The system that underlies all of these problems is the system through which life in society is structured, the system of capitalism.  Capitalism is at base a manipulative, exploitative and extractive system—absent of moral precepts. Accordingly, to the capitalist everything in Nature as well as Nature itself is an object to exploit and commodify for profit. Further, for its continued existence it must ensure having, in sufficient number, an insecure and vulnerable population and sufficient natural resources to manipulate, exploit and extract for material gain. Why insecure and vulnerable? Those who aren’t either would never comply with what capitalism requires.  Why only material value? Everything (people, Nature) is an object with no intrinsic/inherent value: the only value is that which is useful for economic exchange/gain.  To adherents of  capitalism there is no value other than material value.

 

Dissolve the System

What’s needed is problem dissolution not problem resolution. The difference is that dissolution necessitates a complete re-creation/re-design/transmutation of the causal system—the system of causes of the experiences we have—not merely a tweaking of or change in the system. In the former the problem itself is removed/eliminated, whereas in the latter the underlying problem—which is the capitalist system itself–is still present and operating and thus continues with its manipulative, exploitative and extractive processes. It continues objectifying and commodifying life itself, and thus diminishing the viability humankind.

In capitalism, labor serves capital and by extension so too does society. That is, inherent in the capitalist system is the notion that the society serves the economy—it is god-like.  Why demand a re-opening of the economy during a very dangerous and easily transmittable virus?  Why place material gain over the health and well-being of people (a.k.a. employees, customers, consumers, citizens)? Why do the business-minded, the captains of business and industry, want legal protection against liability for putting people as risk as the coronavirus continues to move throughout society? Why would the business minded place the concern of the economy and the corporation over the rights of people?  Why are the externalities (i.e. external costs of business conduct) not incurred by business but left for society to pay? Here, the cost is not only in terms of dollars and cents but also in terms of the health and well-being of people, if not human existence itself?

The answer to these questions rests in the maxim that ensuring the profitability of the corporation outweighs sustaining the viability of life itself. When presented unquestionable (scientific) evidence that conducting business as usual intensifies our problems, it is suicidal to continue to do so. It is the kind of behavior you’d expect from an addict!

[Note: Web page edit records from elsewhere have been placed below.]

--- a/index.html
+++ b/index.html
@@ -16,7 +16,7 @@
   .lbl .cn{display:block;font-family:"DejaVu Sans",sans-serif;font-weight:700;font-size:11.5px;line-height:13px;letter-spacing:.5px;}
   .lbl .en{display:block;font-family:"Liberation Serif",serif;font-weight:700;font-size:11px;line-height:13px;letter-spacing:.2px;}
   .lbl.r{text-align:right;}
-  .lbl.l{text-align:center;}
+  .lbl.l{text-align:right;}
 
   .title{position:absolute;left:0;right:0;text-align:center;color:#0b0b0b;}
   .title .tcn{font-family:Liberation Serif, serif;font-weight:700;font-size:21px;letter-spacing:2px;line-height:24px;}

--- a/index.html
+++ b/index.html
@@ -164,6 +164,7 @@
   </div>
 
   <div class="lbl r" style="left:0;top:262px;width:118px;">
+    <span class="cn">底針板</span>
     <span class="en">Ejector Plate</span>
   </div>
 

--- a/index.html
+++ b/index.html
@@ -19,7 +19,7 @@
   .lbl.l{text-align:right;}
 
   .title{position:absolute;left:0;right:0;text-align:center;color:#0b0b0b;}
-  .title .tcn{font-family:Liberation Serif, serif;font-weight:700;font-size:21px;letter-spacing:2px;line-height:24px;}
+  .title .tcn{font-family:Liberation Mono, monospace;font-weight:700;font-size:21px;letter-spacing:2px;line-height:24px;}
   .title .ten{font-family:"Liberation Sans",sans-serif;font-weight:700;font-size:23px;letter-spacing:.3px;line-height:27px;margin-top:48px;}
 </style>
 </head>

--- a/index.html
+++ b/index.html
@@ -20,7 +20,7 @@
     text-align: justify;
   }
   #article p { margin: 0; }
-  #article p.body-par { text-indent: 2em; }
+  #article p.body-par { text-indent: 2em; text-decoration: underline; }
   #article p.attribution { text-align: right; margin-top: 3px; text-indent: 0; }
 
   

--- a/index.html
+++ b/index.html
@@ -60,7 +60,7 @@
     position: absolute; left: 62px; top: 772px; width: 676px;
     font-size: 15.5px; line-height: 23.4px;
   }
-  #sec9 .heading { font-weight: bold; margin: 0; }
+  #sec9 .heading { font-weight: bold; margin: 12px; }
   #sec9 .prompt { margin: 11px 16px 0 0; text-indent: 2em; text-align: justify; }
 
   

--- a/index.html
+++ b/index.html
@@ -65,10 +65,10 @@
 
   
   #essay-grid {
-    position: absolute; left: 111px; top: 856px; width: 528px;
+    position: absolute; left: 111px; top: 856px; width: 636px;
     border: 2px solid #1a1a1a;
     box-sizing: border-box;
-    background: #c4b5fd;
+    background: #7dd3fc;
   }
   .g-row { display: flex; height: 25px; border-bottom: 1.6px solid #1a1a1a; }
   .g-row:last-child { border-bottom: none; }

As long as people hide behind institutional or corporate interests, they feel that all responsibility lies elsewhere, and not within them.  They feel absolved of responsibility and yet, at the same time, feel compelled to conduct themselves in accordance with the rules of the economic system and its affiliated organizations.  The greater good will only be served when people feel it is their human responsibility to awaken to their ‘I’/’We’ nature; and this is unlikely to happen in an egocentric society.  When the egocentrism supplants authenticity and material value supplants human value then the economy serves only itself, not humankind.

Morality Please

With business-as-usual continuing in spite of its negative effects on the viability of life, what if we defunded capitalism?  We all have a right to life, but not a right to material gain/profit! Yet capitalistic society is structured as if the latter is what matters, and especially, if not solely, for those already privileged by the system. As long as people subordinate their will to an outside authority–as long as they conform to the irrational system–there can be no justice, no freedom, and no human progress. Morality is not contrary to sustaining our viability as a society—let alone as a species—it’s foundational to it.